For Dolan, this is what separates them from the pack. They’re more than just their best two forwards.
“The point is, that’s unusual for club football,” he says. “If you’re playing intercounty, then fair enough, you’re expecting all six forwards to be able to take a score. But at club level, you’re normally fairly sure that if you shut down the other team’s two best forwards, you’re a good bit of the way there. Vincent’s just have too many reliable forwards for you to deal with them all.
“But the other thing about them is they’re good communicators on the pitch. I haven’t come across a better club team for solving problems on the pitch as the game is going on. That comes from Ger, who sees the whole game in front of him from centre-back and organises everyone around him.
“They’re always talking to each other and if they see someone becoming a threat, they shift across, maybe pull a forward back for five minutes, whatever it takes. Usually with club football, everything is happening a bit too fast for some of the players so you have to wait till half-time to be able to sort a problem out and get everyone on the same wavelength. They do it on the pitch.”
Curran’s Ballymun played three games plus extra-time against them and in the final reckoning, the aggregate score between the sides was 2-39 to 2-39. Yet it’s the Marino side that have won back-to-back Dublin and Leinster titles and who are going for their fourth All-Ireland. No accident, Curran reckons.

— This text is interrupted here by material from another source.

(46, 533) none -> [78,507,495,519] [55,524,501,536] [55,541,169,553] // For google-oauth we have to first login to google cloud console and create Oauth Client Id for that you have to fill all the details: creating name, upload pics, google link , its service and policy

“Tradition is a huge thing in our sport. In every county, there’s a club who just feel that they have tradition on their side. In Dublin, that’s Vincent’s. No doubt about it. Whether it’s semi-finals, finals, whatever – once they have a sniff of a title, those young lads absolutely believe that they’re better than the rest. They could be down for five or 10 years, they could be down for 20. But when they get an opportunity to get into that space again, they handle it better than clubs who have never been there.
“Like, if we go back to 2013, I honestly thought that we were a better team than them. We were five points up in the final with a minute and a half to go and we really should have held on.

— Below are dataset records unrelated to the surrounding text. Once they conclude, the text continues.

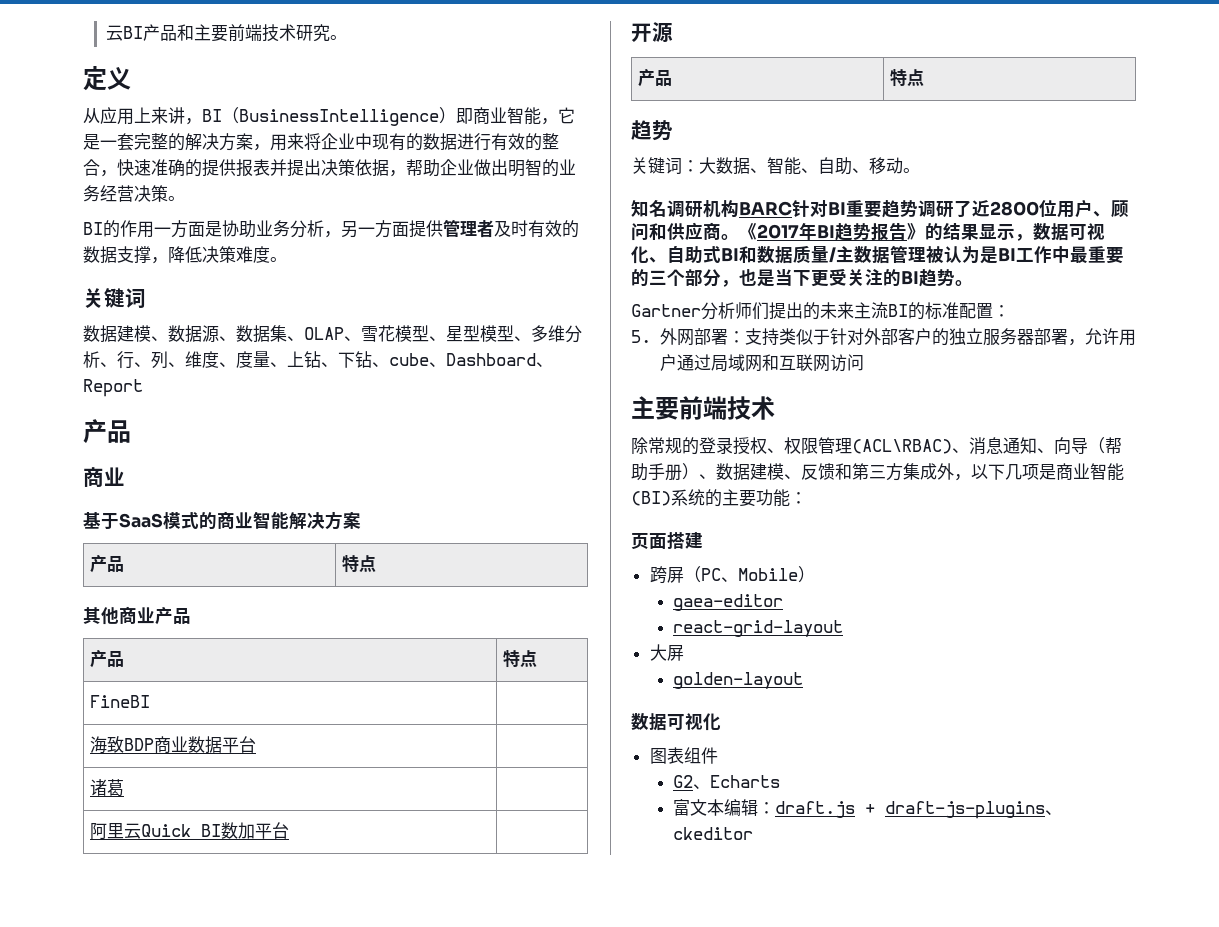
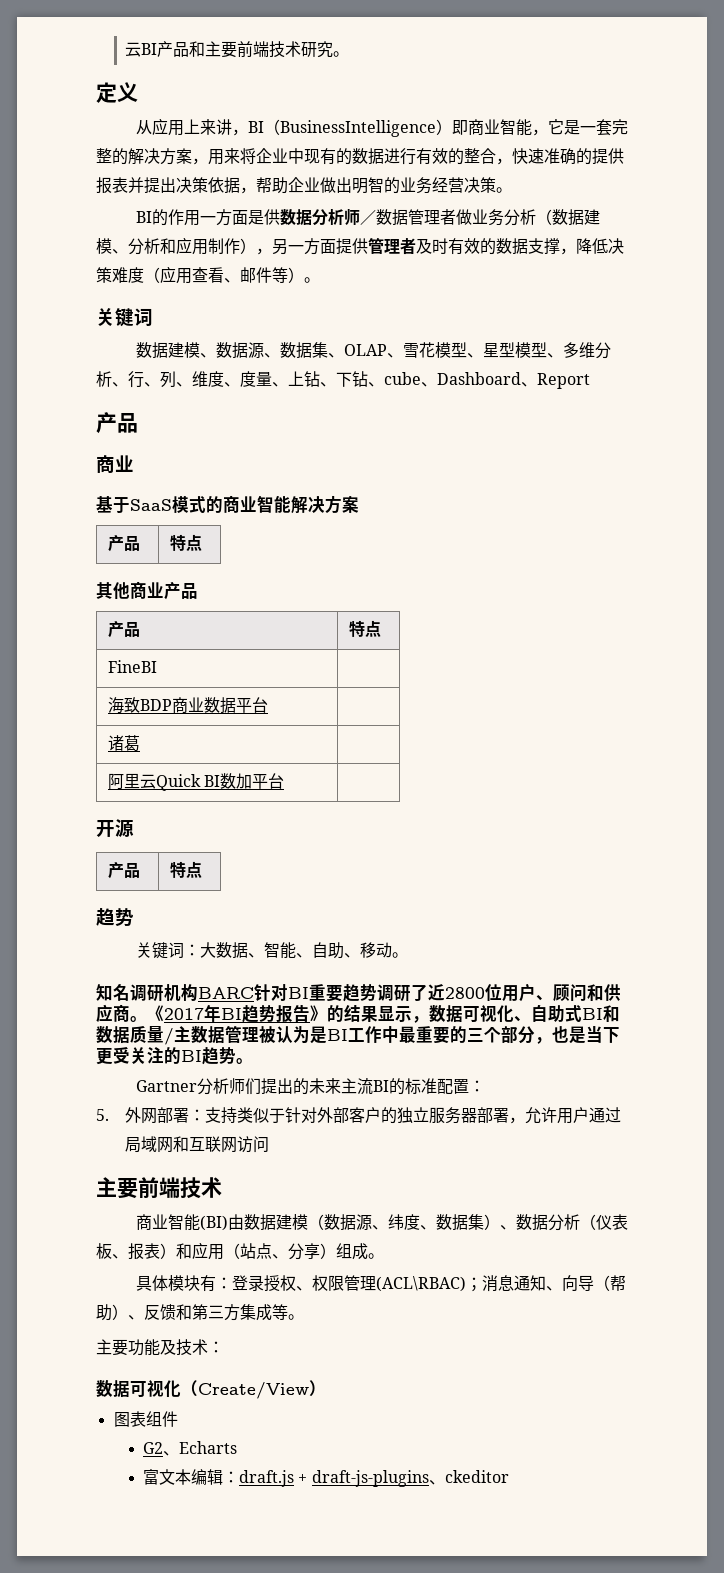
[222,220,324,238] 协助业务分析 -> [263,208,600,226] [96,237,256,255] 供数据分析师／数据管理者做业务分析（数据建模、分析和应用制作）
(270, 254) none -> [144,266,304,284] （应用查看、邮件等）
[631,437,699,455] 除常规的 -> [135,1214,628,1231] [96,1242,384,1260] [135,1275,232,1292] 商业智能(BI)由数据建模（数据源、纬度、数据集）、数据分析（仪表板、报表）和应用（站点、分享）组成。 // 具体模块有：
[952,448,969,453] 、 -> [465,1277,482,1292] ；
[648,463,1124,481] [631,489,722,507] 手册）、数据建模、反馈和第三方集成外，以下几项是商业智能(BI)系统的 -> [112,1304,304,1321] ）、反馈和第三方集成等。 //
[790,492,807,504] [631,532,703,549] [649,566,815,584] [672,594,783,611] [672,620,843,637] [649,644,684,661] [672,672,803,689] [631,713,721,731] ： // 页面搭建 // 跨屏（PC、Mobile） // gaea-editor // react-grid-layout // 大屏 // golden-layout // 数据可视化 -> [160,1339,224,1356] [96,1380,326,1399] 及技术： // 数据可视化（Create/View）

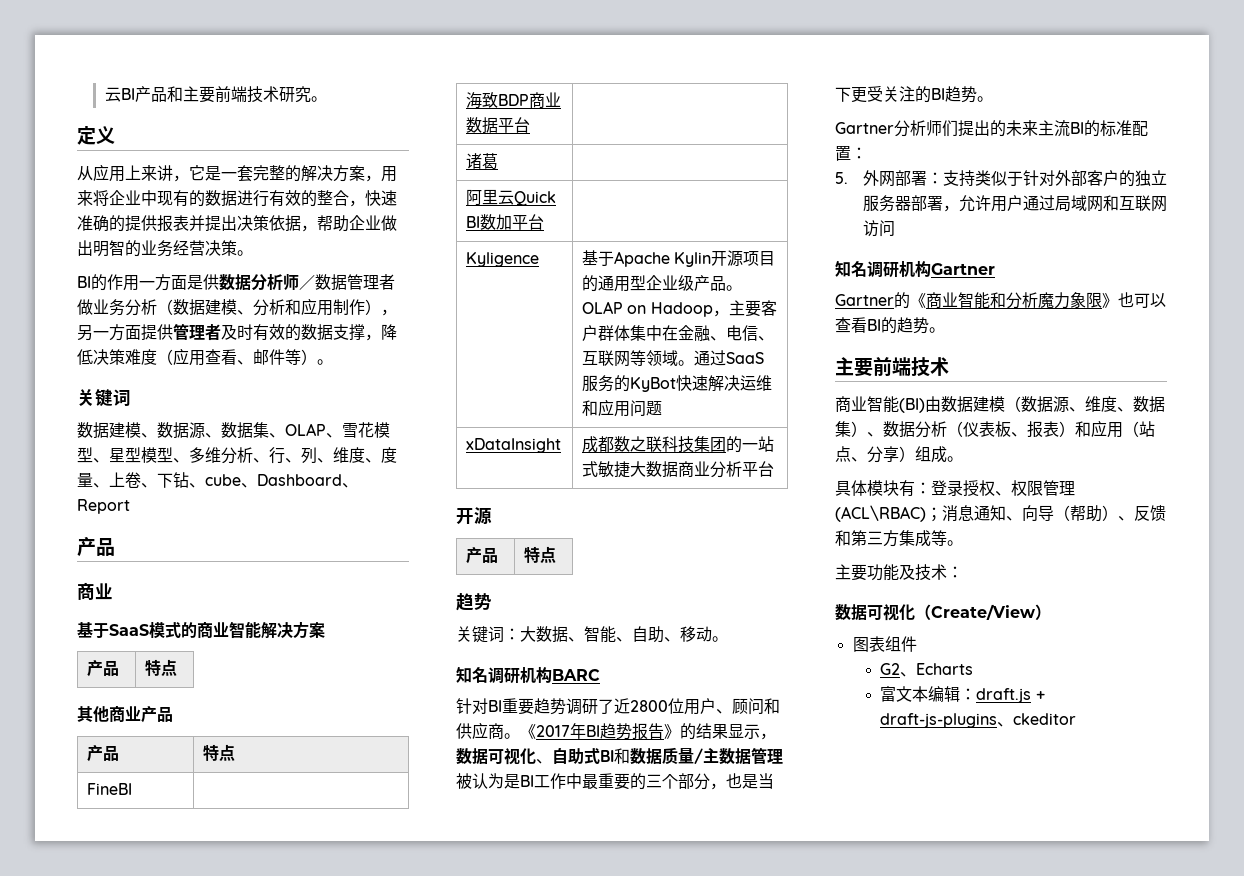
[247,119,548,137] BI（BusinessIntelligence）即商业智能， -> (189, 178) none
[304,371,320,387] 钻 -> [125,472,141,488] 卷
(285, 781) none -> [465,252,539,267] [581,250,776,267] [581,275,742,292] [581,300,777,317] [581,325,774,341] [581,350,764,367] [581,375,772,392] [581,399,662,417] [465,438,561,453] [581,436,774,453] [581,461,774,478] // Kyligence | 基于Apache Kylin开源项目的通用型企业级产品。OLAP on Hadoop，主要客户群体集中在金融、电信、互联网等领域。通过SaaS服务的KyBot快速解决运维和应用问题 // xDataInsight | 成都数之联科技集团的一站式敏捷大数据商业分析平台
(254, 993) none -> (600, 675) //
(270, 1144) none -> [835,260,995,278] [835,292,1166,309] [835,317,945,334] // 知名调研机构Gartner // Gartner的《商业智能和分析魔力象限》也可以查看BI的趋势。
[387,1214,404,1230] 纬 -> [1085,396,1101,412] 维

“But I’ll be completely honest here – if Vincent’s were five points up on us in that situation, there’d be no coming back. None. That’s the truth.
Even though we were defending champions, even though we were defending Leinster champions, even though we’d been to the All-Ireland final just a few months beforehand, we just wouldn’t have had the belief that the Vincent’s boys did.
“Against team with a lesser mentality, we’d have been out of sight. But five points was nothing to them because they believed that they were Vincent’s and they would come back.”
None of this is to say that Corofin won’t nab them. Dolan points out that Vincent’s often hit a flat spot in games and that one of these days they’ll switch off for too long to survive when they eventually switch back on. Indeed, he fancies the Galway side to take them.
And maybe he’ll even be proved right. But teams have similarly fancied themselves to varying degrees for two-and-a-half years now.
Time ticks on and St Vincent’s stay standing.